Eight of these electrodes, each ~1cm3 in area, where attached to a broad rubber strip and tied over the visual cortex at the back of a volunteer’s head – a part of the scalp both strongly curved and typically hairy – with 5mm stubble in this case.
According to the team, gathered from across the University of Technology Sydney, wet Ag-AgCl electrodes typically achieve 5-30kΩ (50Hz) contact resistance and 30±5dB signal-to-noise ratio, which is exactly what they achieved in the control part of this experiment. Conventional dry electrodes, they said, tend to score >200kΩ and 5±3dB even on bare skin.
The eight dry micromachined silicon-graphene electrodes scored variously, from 5±5dB to 25±5dB (averaging to ~15dB) over 5mm hair, and the researchers argue that shifting to a custom helmet from the ad hoc rubber strap could raise the average closer to the 25dB figure.

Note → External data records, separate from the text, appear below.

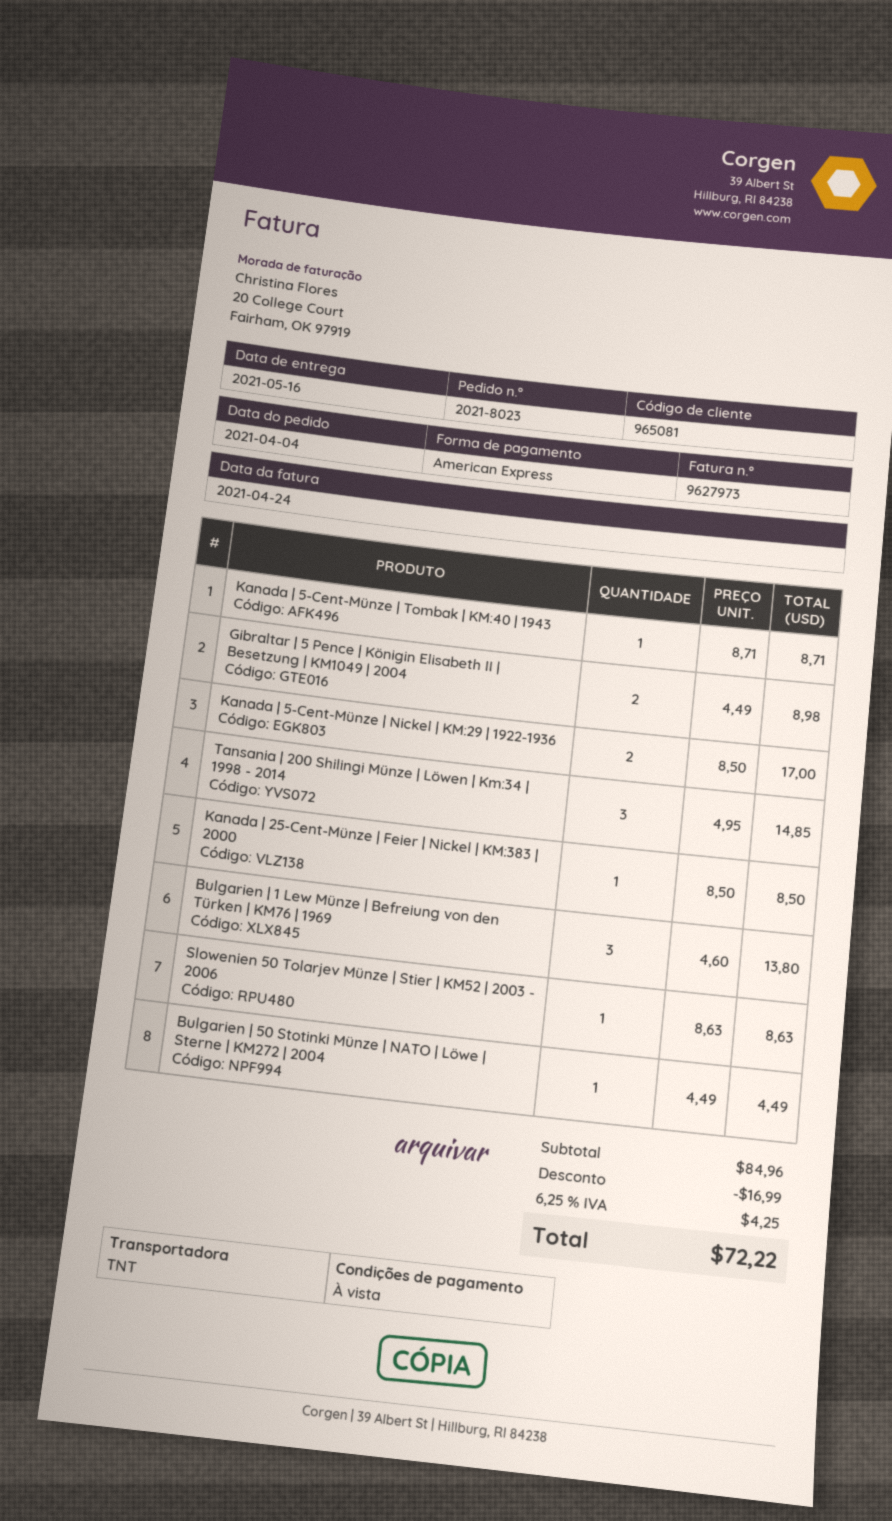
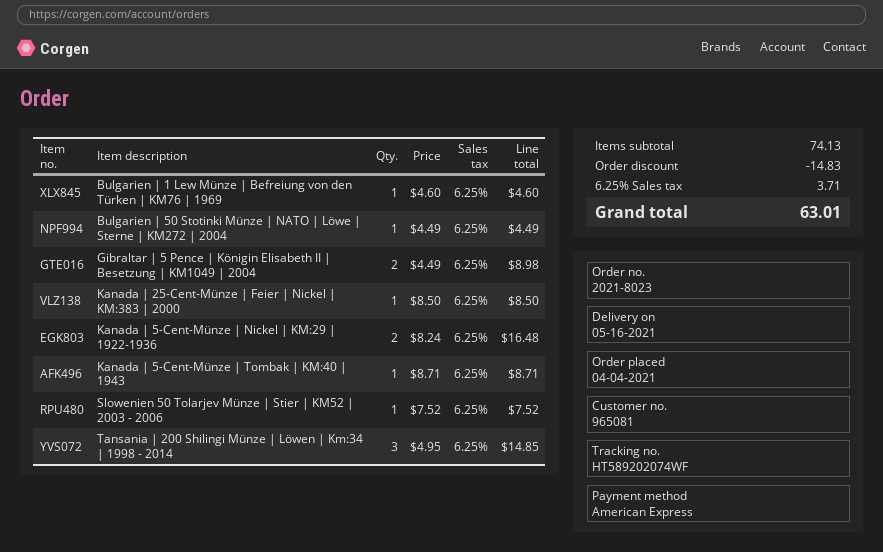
Kanada | 5-Cent-Münze | Nickel | KM:29 | 1922-1936: 2 x 8.50 = 17.00 -> 2 x 8.24 = 16.48
Bulgarien | 1 Lew Münze | Befreiung von den Türken | KM76 | 1969: 3 x 4.60 = 13.80 -> 1 x 4.60 = 4.60
Slowenien 50 Tolarjev Münze | Stier | KM52 | 2003 - 2006: 1 x 8.63 = 8.63 -> 1 x 7.52 = 7.52
subtotal: 84.96 -> 74.13
discount: 16.99 -> 14.83
tax: 6.25% = 4.25 -> 6.25% = 3.71
total: 72.22 -> 63.01

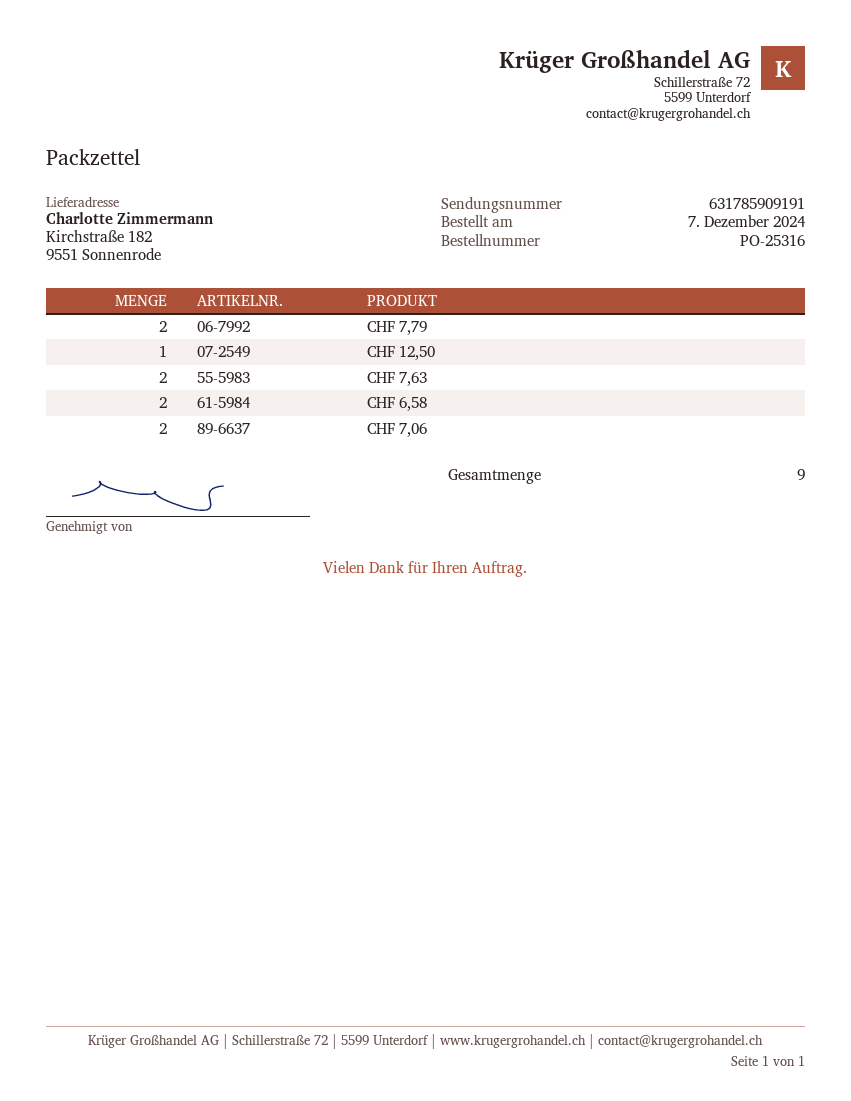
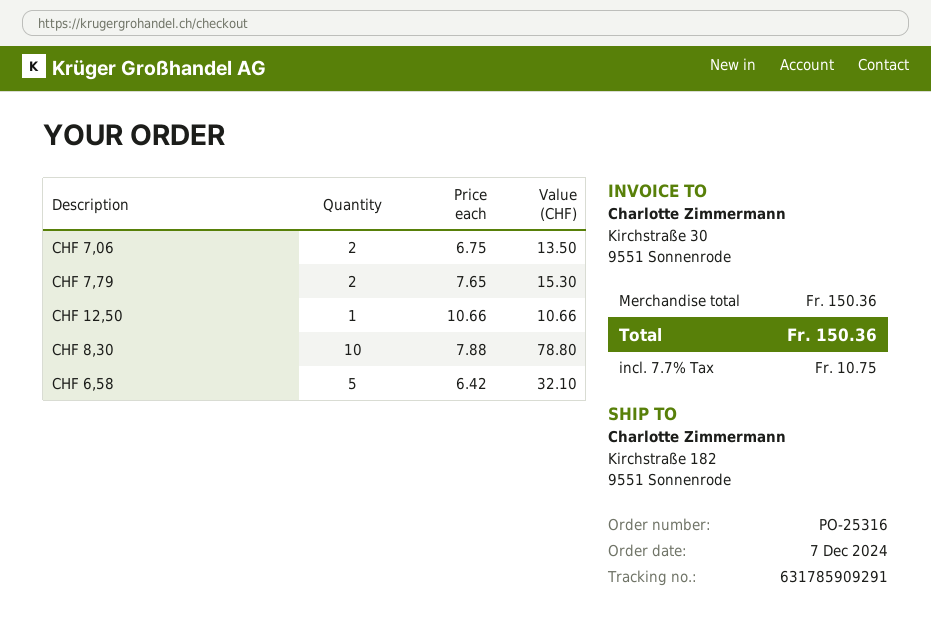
tracking number: 631785909191 -> 631785909291
CHF 7,63: 2 -> none
CHF 6,58: 2 -> 5
CHF 8,30: none -> 10

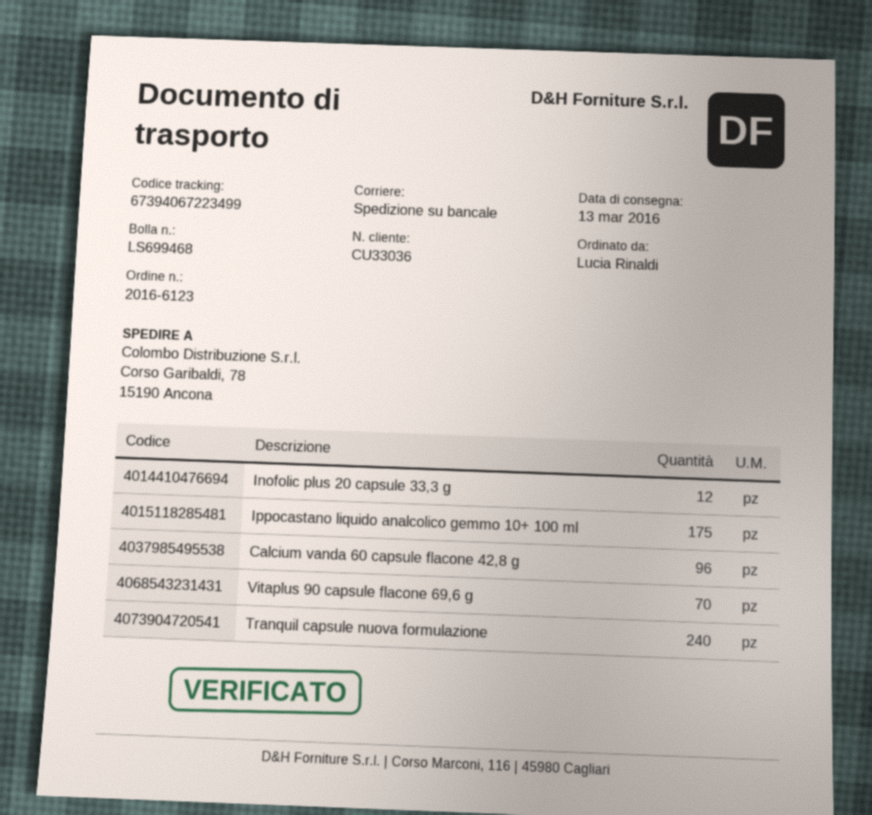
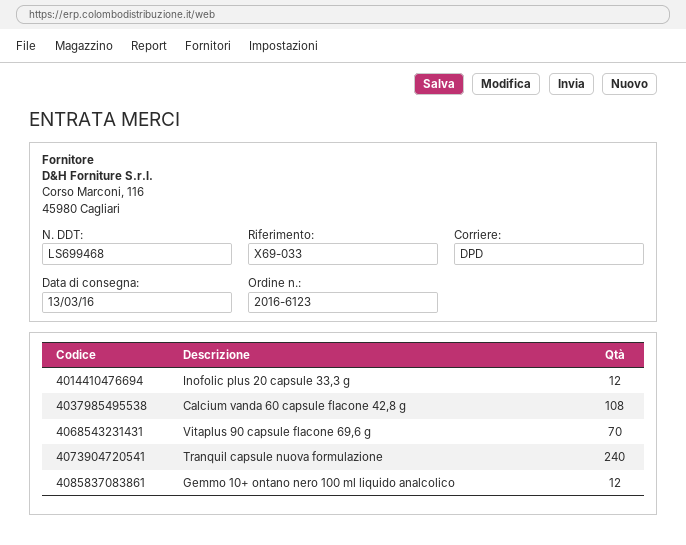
shipping method: pallet freight -> DPD
Ippocastano liquido analcolico gemmo 10+ 100 ml: 175 -> none
Calcium vanda 60 capsule flacone 42,8 g: 96 -> 108
Gemmo 10+ ontano nero 100 ml liquido analcolico: none -> 12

In a demonstration of the electrodes, a robot dog was controlled through the eight electrodes, with the volunteer looking at one of several white squares on a display depending on what the robot was required to do.
Each of the squares flashed differently, something that could be picked up from the visual cortex by the dry electrodes through the skull, scalp and hair.
“Though the new electrodes didn’t yet work quite as well as the wet sensors, the researchers say that this work represents a first step toward developing robust, easily implemented dry sensors to help expand the applications of brain-machine interfaces,” according to the University.
The work is covered in detail in ‘Noninvasive sensors for brain-machine interfaces based on micropatterned epitaxial graphene‘, published in ACS Applied Nano Materiels (whole paper can be read without payment).